> **Goal of the exercise**: Within the data that follows, set down exactly the lines from the one containing "projeto que poderão" through the one containing "page) | 4 dias | C", both ends included.

> **Given records**:
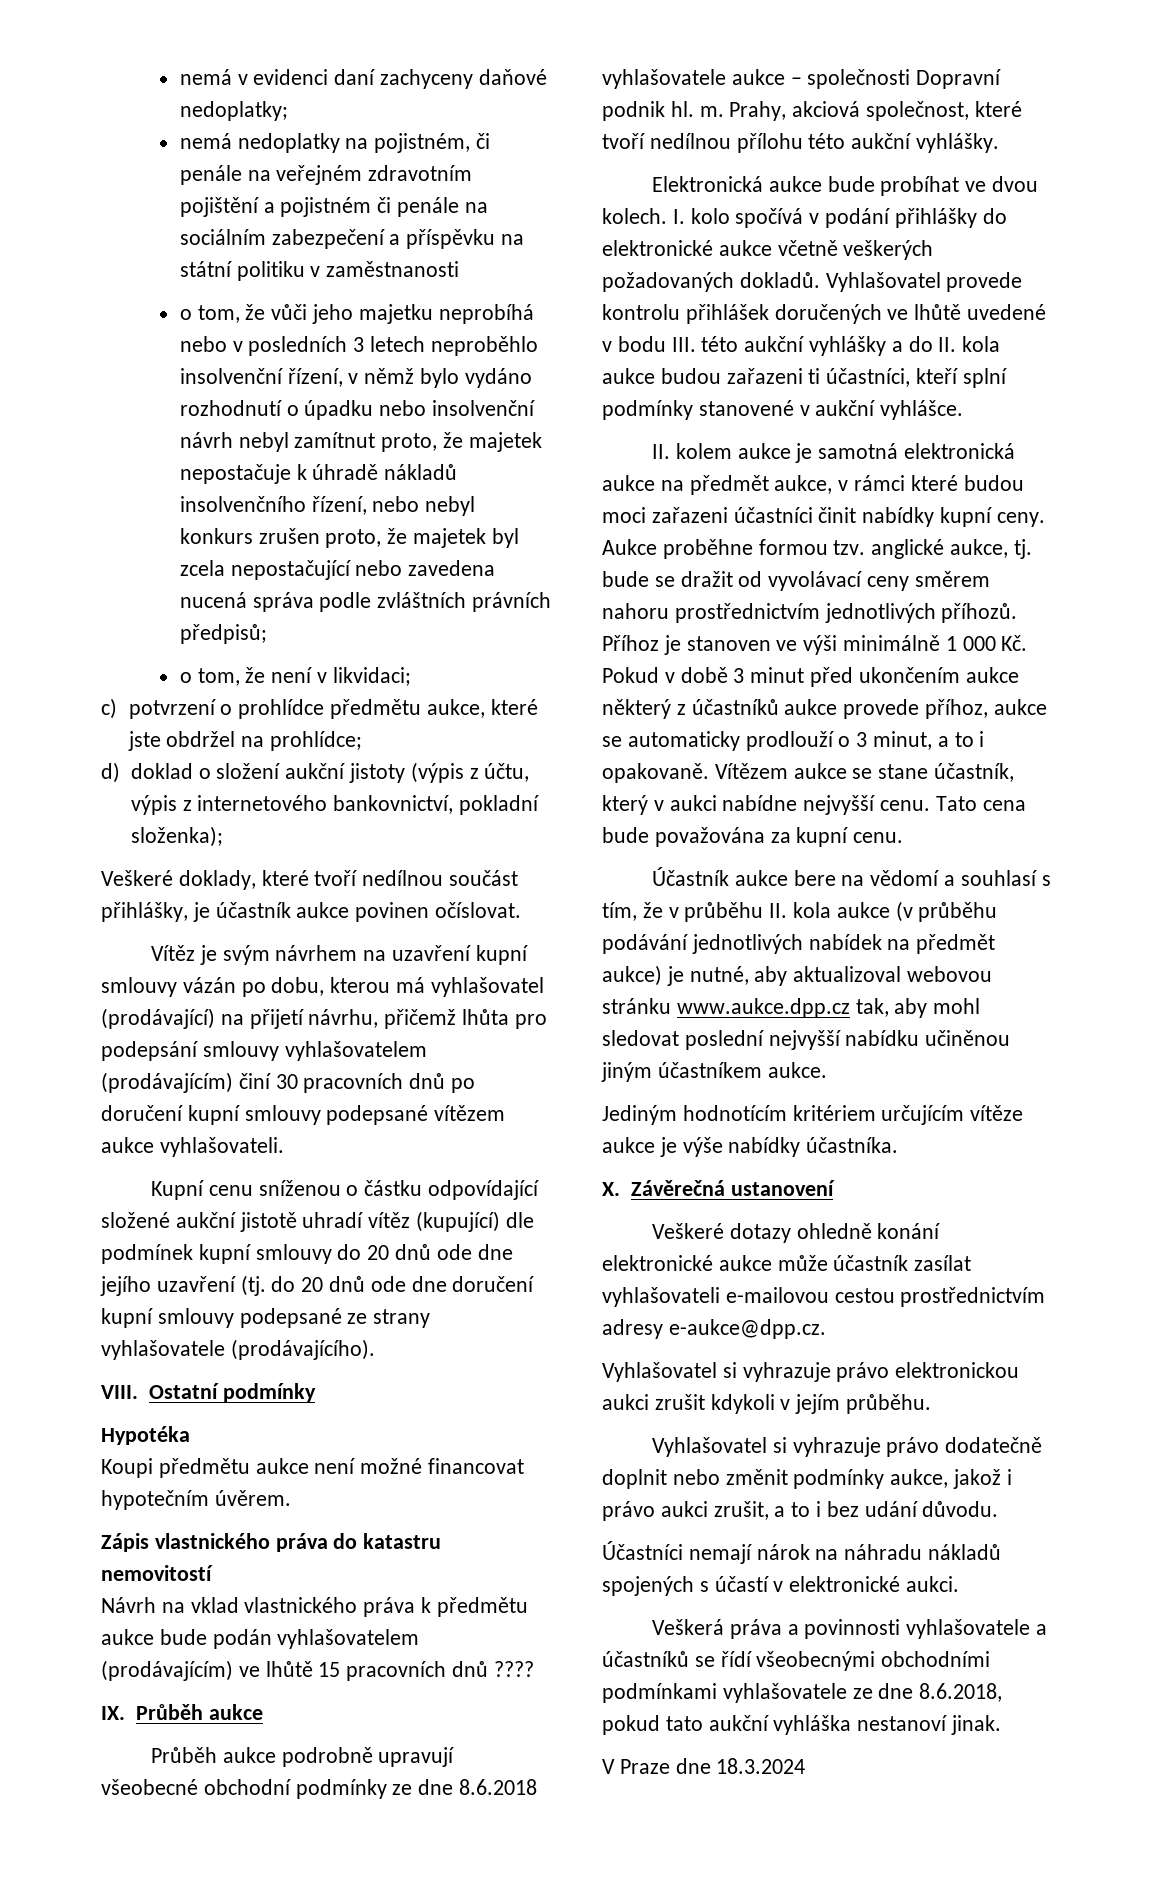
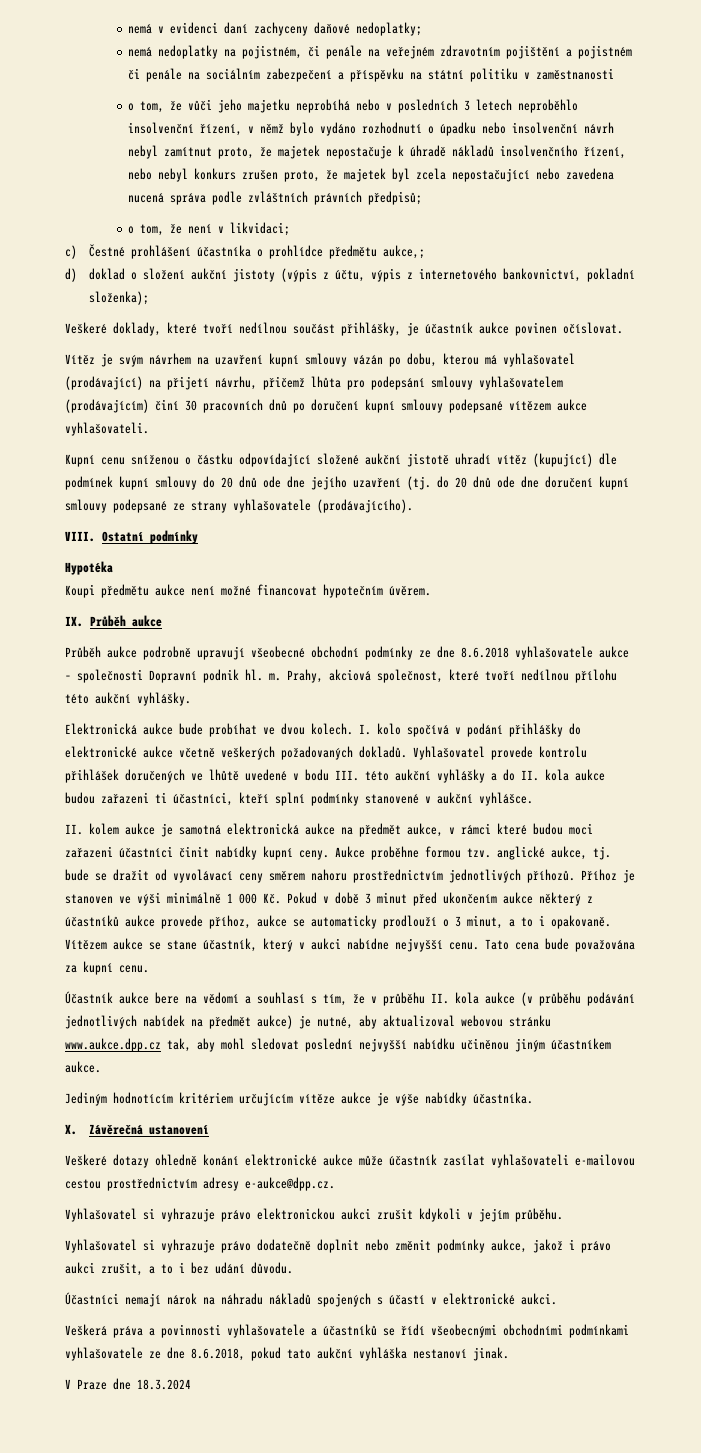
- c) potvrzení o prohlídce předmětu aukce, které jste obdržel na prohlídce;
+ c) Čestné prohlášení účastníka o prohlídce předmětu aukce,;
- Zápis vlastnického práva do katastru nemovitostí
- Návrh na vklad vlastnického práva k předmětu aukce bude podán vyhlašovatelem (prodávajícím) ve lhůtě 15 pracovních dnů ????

* * *

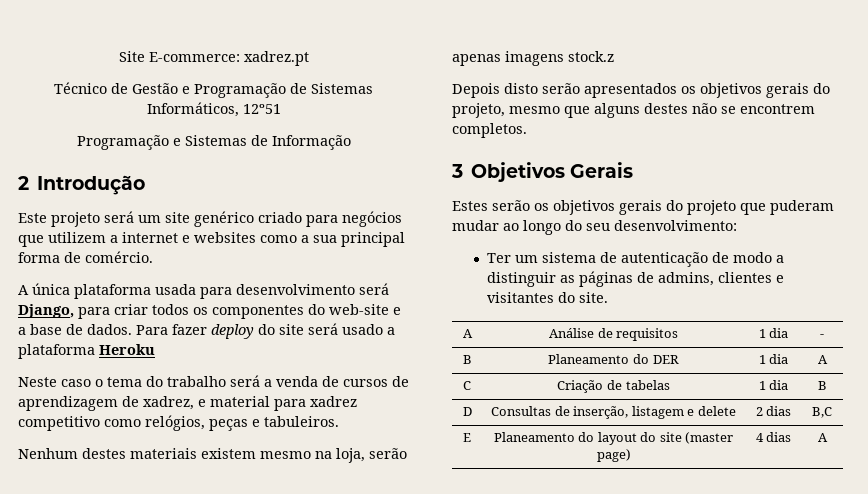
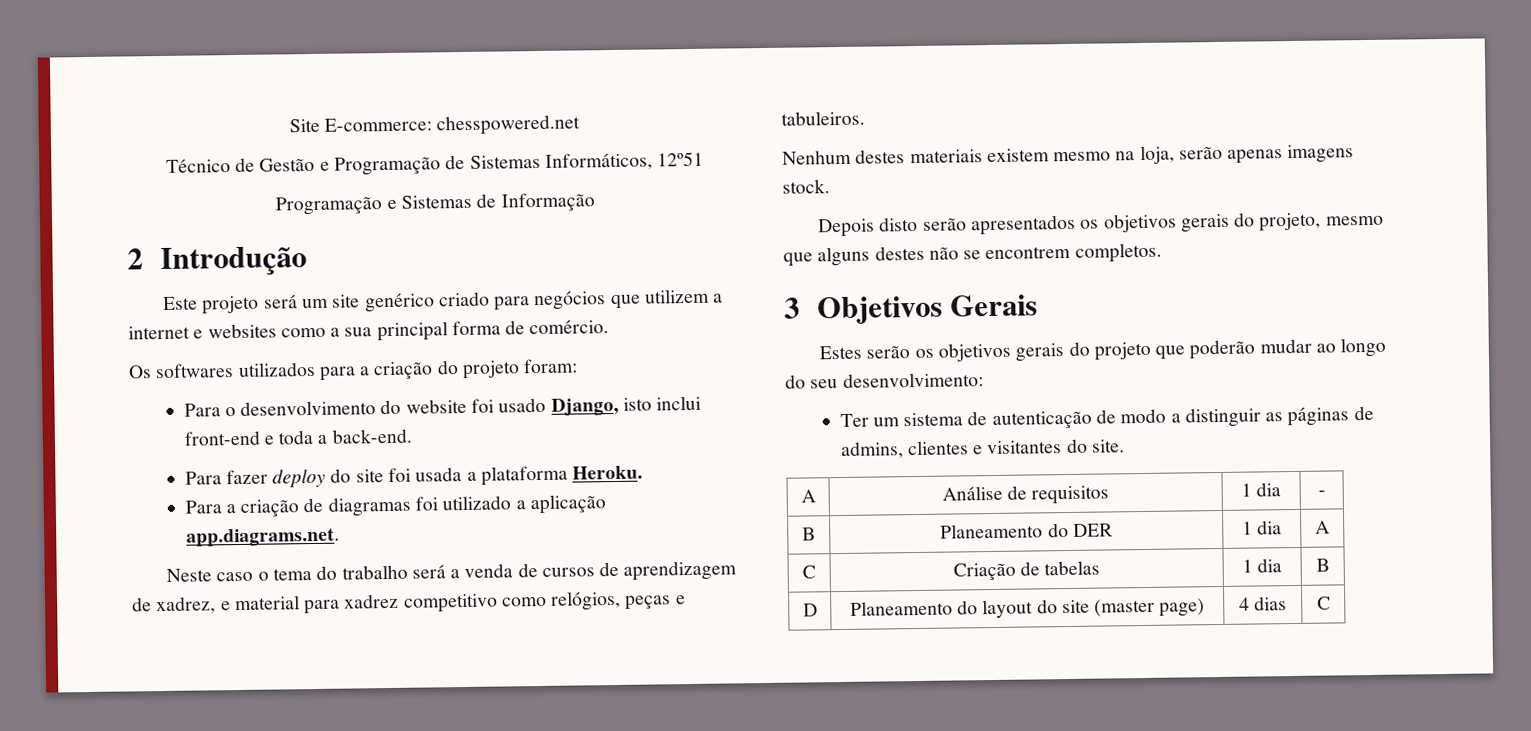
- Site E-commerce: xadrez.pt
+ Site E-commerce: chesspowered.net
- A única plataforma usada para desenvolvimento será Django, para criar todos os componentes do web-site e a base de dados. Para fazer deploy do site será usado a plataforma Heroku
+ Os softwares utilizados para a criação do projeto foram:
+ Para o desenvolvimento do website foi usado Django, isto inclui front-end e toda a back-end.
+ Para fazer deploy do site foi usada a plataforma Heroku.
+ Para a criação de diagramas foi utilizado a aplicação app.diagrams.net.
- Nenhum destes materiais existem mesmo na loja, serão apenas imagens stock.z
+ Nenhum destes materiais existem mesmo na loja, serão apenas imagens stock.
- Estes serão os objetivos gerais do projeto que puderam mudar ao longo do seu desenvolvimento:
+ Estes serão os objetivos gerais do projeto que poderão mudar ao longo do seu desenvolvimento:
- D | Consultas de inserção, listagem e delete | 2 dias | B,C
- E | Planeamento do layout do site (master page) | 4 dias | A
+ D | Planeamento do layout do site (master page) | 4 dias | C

> **Output**:
+ Estes serão os objetivos gerais do projeto que poderão mudar ao longo do seu desenvolvimento:
- D | Consultas de inserção, listagem e delete | 2 dias | B,C
- E | Planeamento do layout do site (master page) | 4 dias | A
+ D | Planeamento do layout do site (master page) | 4 dias | C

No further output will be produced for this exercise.